My very first solo film as a director was in 2008. This was the genius of the writer Vince Groyon and it has a very long backstory.
In 2007, after watching my first film Ligaw Liham, we got into talking about collaborating. But he said, if we were to do it, it had to be in our dialect (Ilonggo). I agreed. So we moved forward. What did we want to do?
I said I wanted it to be about the changing of power and wealth from the old rich to the new rich. I think the struggle was that we also wanted it to be filled with our own humor.
What came out of all of our discussions was a concept and story for a movie that was going to be entitled Bacolod Scandal.
When I read the first sequence treatment, it was great. Vince is seriously a genius. The only problem was that it was full of sex, naturally. So I called Vince and asked him if he wanted this to get into Cinemalaya and he said yes of-course. And I told him that it would never get into Cinemalaya. First 5 minutes of the film had about 3 sex scenes already. In my mind, I really believed that Cinemalaya was too conservative at that time. But the other reason was that—even if we got in Cinemalaya, I don’t think I can shoot this in Negros, I told Vince. Who would allow their houses to be shot in with all these sex scenes—after all, Negros is still a relatively conservative province and I don’t have the stature to do a film as daring as this.
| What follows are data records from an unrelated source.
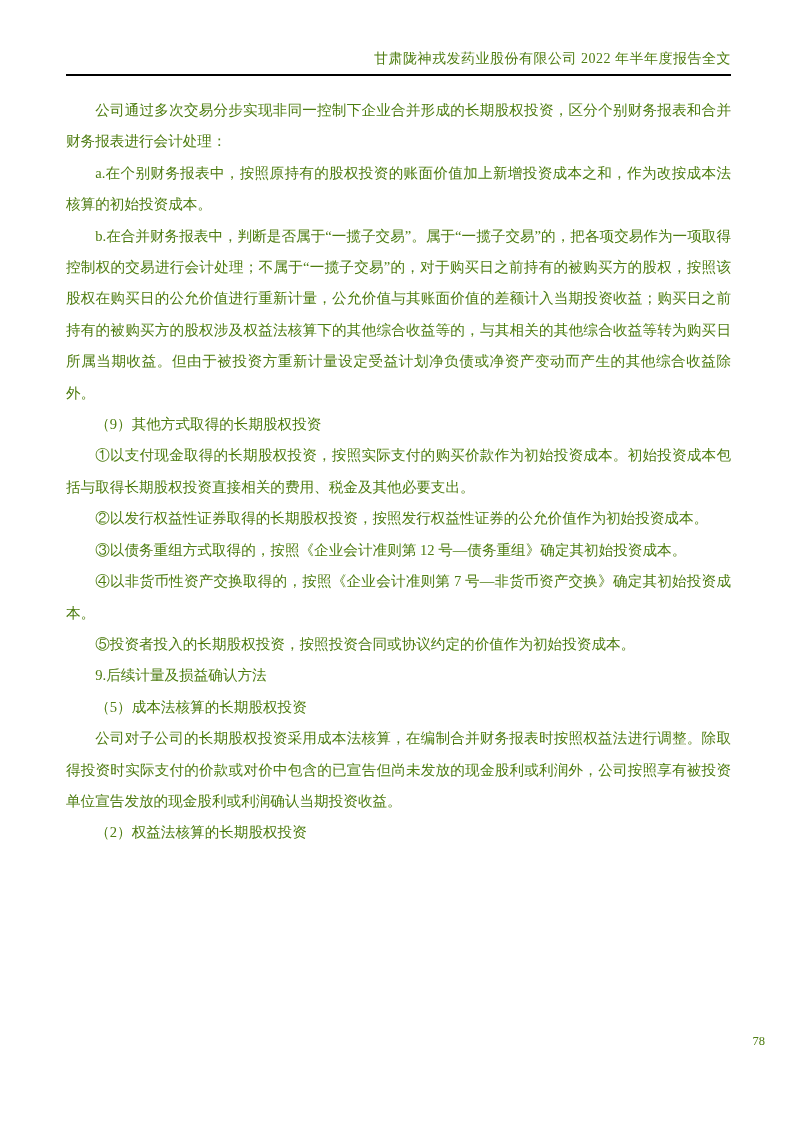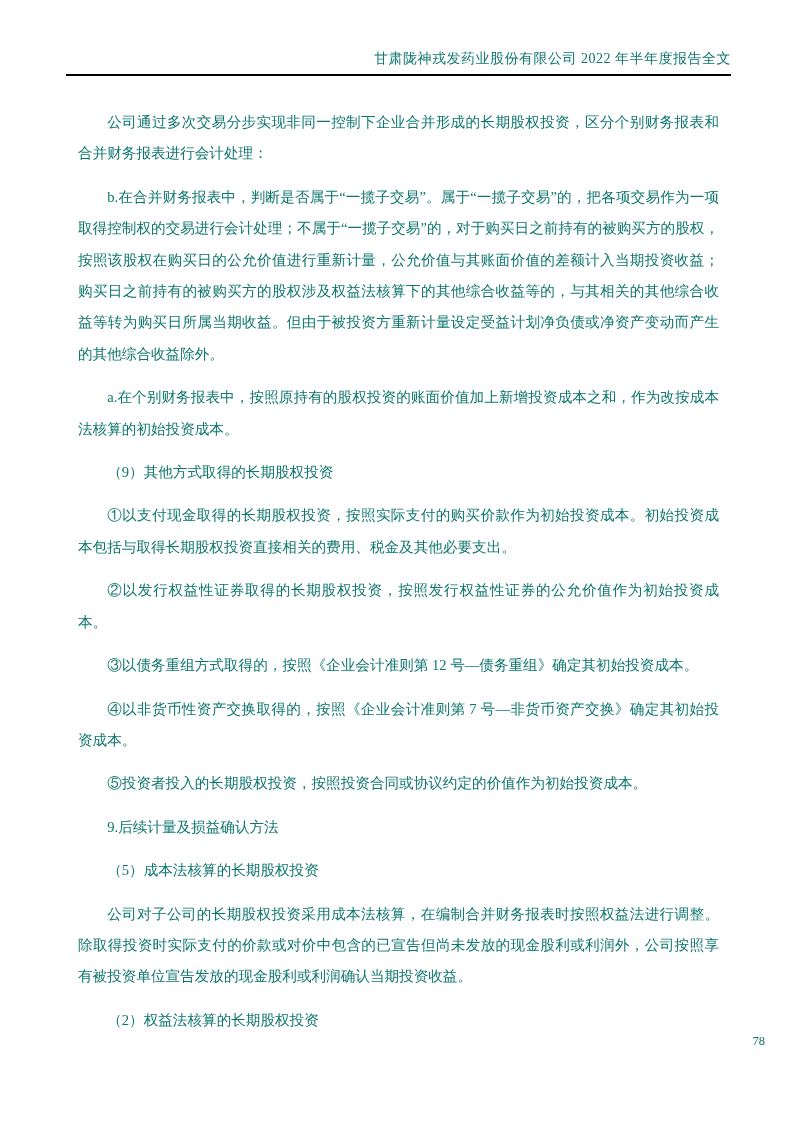--- a/index.html
+++ b/index.html
@@ -13,7 +13,7 @@
     height: 1122px;
     background: #ffffff;
     font-family: "Liberation Serif", "DejaVu Serif", serif;
-    color: #0f766e;
+    color: #4d7c0f;
     overflow: hidden;
   }
   .header {

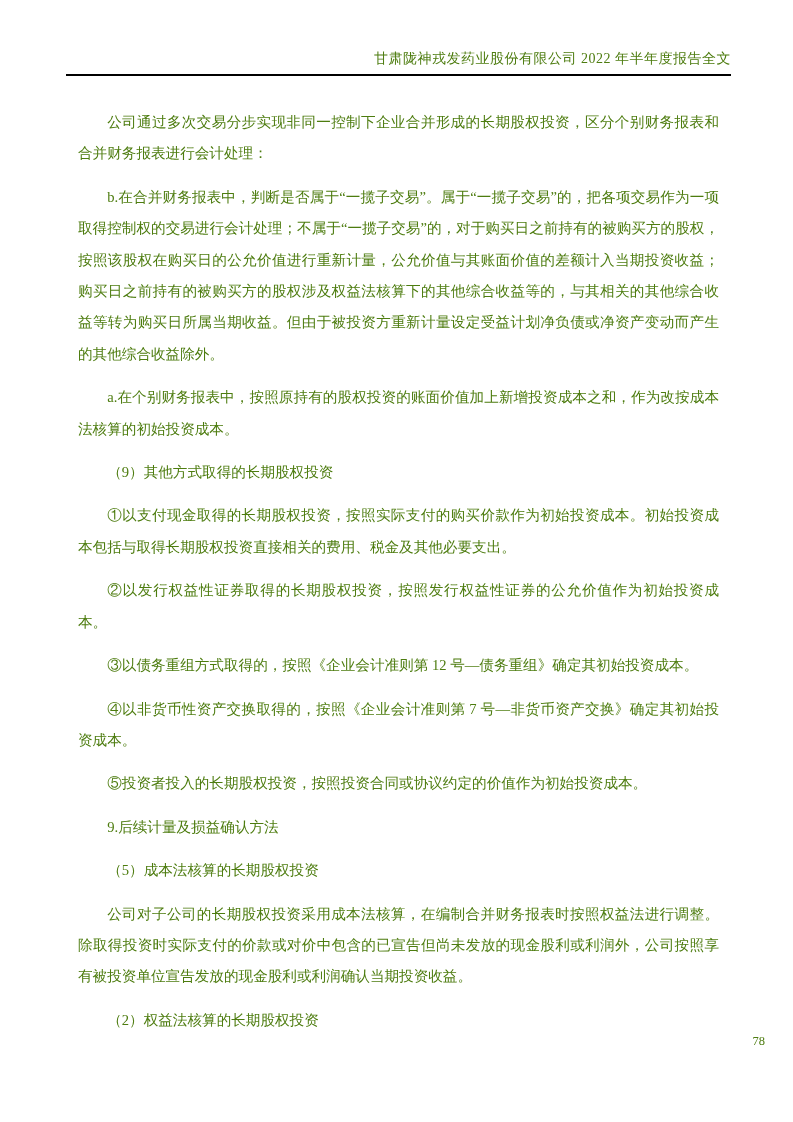--- a/index.html
+++ b/index.html
@@ -38,7 +38,7 @@
     text-align: justify;
   }
   .doc-body p {
-    margin: 12px;
+    margin: 0;
     padding: 0;
     text-indent: 2em;
     text-align: justify;

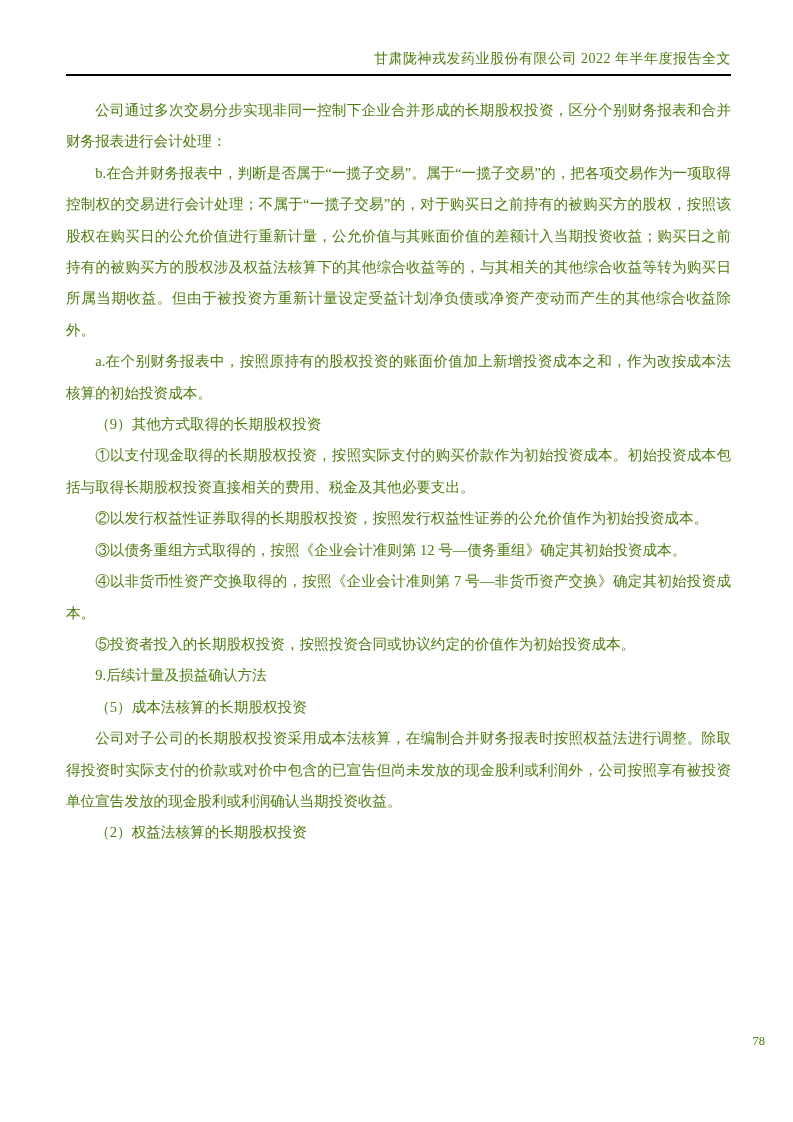--- a/index.html
+++ b/index.html
@@ -63,8 +63,8 @@
 
   <div class="doc-body">
     <p>公司通过多次交易分步实现非同一控制下企业合并形成的长期股权投资，区分个别财务报表和合并财务报表进行会计处理：</p>
+    <p>a.在个别财务报表中，按照原持有的股权投资的账面价值加上新增投资成本之和，作为改按成本法核算的初始投资成本。</p>
     <p>b.在合并财务报表中，判断是否属于“一揽子交易”。属于“一揽子交易”的，把各项交易作为一项取得控制权的交易进行会计处理；不属于“一揽子交易”的，对于购买日之前持有的被购买方的股权，按照该股权在购买日的公允价值进行重新计量，公允价值与其账面价值的差额计入当期投资收益；购买日之前持有的被购买方的股权涉及权益法核算下的其他综合收益等的，与其相关的其他综合收益等转为购买日所属当期收益。但由于被投资方重新计量设定受益计划净负债或净资产变动而产生的其他综合收益除外。</p>
-    <p>a.在个别财务报表中，按照原持有的股权投资的账面价值加上新增投资成本之和，作为改按成本法核算的初始投资成本。</p>
     <p>（9）其他方式取得的长期股权投资</p>
     <p>①以支付现金取得的长期股权投资，按照实际支付的购买价款作为初始投资成本。初始投资成本包括与取得长期股权投资直接相关的费用、税金及其他必要支出。</p>
     <p>②以发行权益性证券取得的长期股权投资，按照发行权益性证券的公允价值作为初始投资成本。</p>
So we went back to the drawing board and said—ok what do we want to do?
We both wanted two things—a pure Ilonggo film was one. The other was—we wanted it to have our humor
The minute we asked the question—what is the most distinct culture of Negros, we knew it had to be about food and Vince did his magic.
I remember after a few weeks, he texted me the opening “caveman” scene and I laughed and thought he was sassing me about the script. But he was serious. Took me a while to actually get the joke. That is Vince Groyon for you.